▶ [Assignment]
Without the pictures, retype each line below exactly as it stands.

▶ [Change detection outputs]

[Start of Attachment]

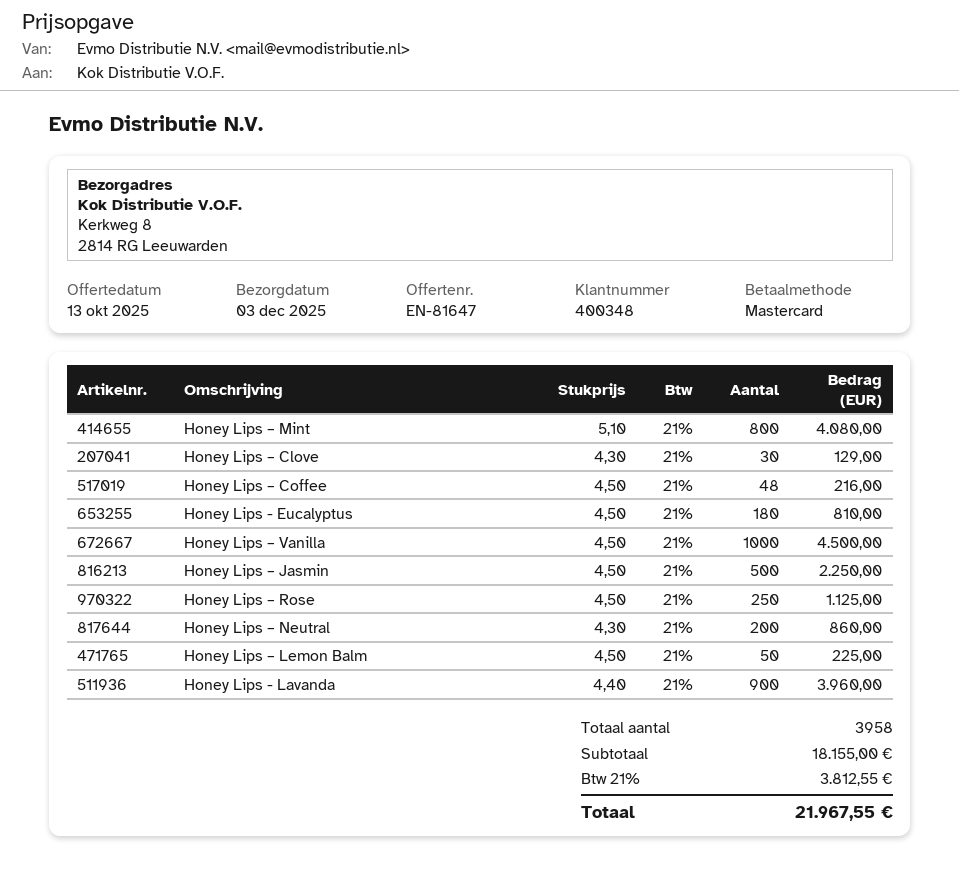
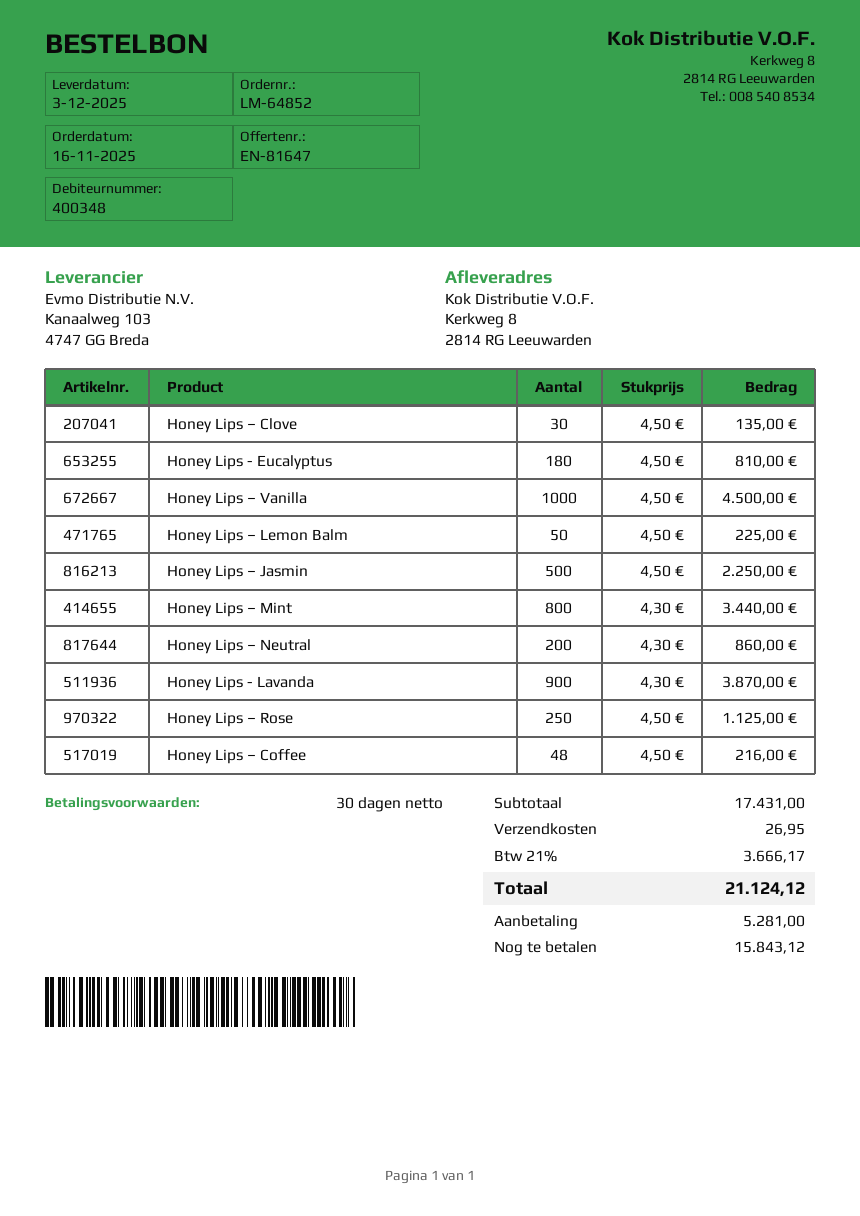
Honey Lips – Mint: 800 x 5.10 = 4080.00 -> 800 x 4.30 = 3440.00
Honey Lips – Clove: 30 x 4.30 = 129.00 -> 30 x 4.50 = 135.00
Honey Lips - Lavanda: 900 x 4.40 = 3960.00 -> 900 x 4.30 = 3870.00
subtotal: 18155.00 -> 17431.00
shipping: none -> 26.95
tax: 21% = 3812.55 -> 21% = 3666.17
total: 21967.55 -> 21124.12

[End of Attachment]

▶ [Completed task]
Honey Lips – Mint: 800 x 5.10 = 4080.00 -> 800 x 4.30 = 3440.00
Honey Lips – Clove: 30 x 4.30 = 129.00 -> 30 x 4.50 = 135.00
Honey Lips - Lavanda: 900 x 4.40 = 3960.00 -> 900 x 4.30 = 3870.00
subtotal: 18155.00 -> 17431.00
shipping: none -> 26.95
tax: 21% = 3812.55 -> 21% = 3666.17
total: 21967.55 -> 21124.12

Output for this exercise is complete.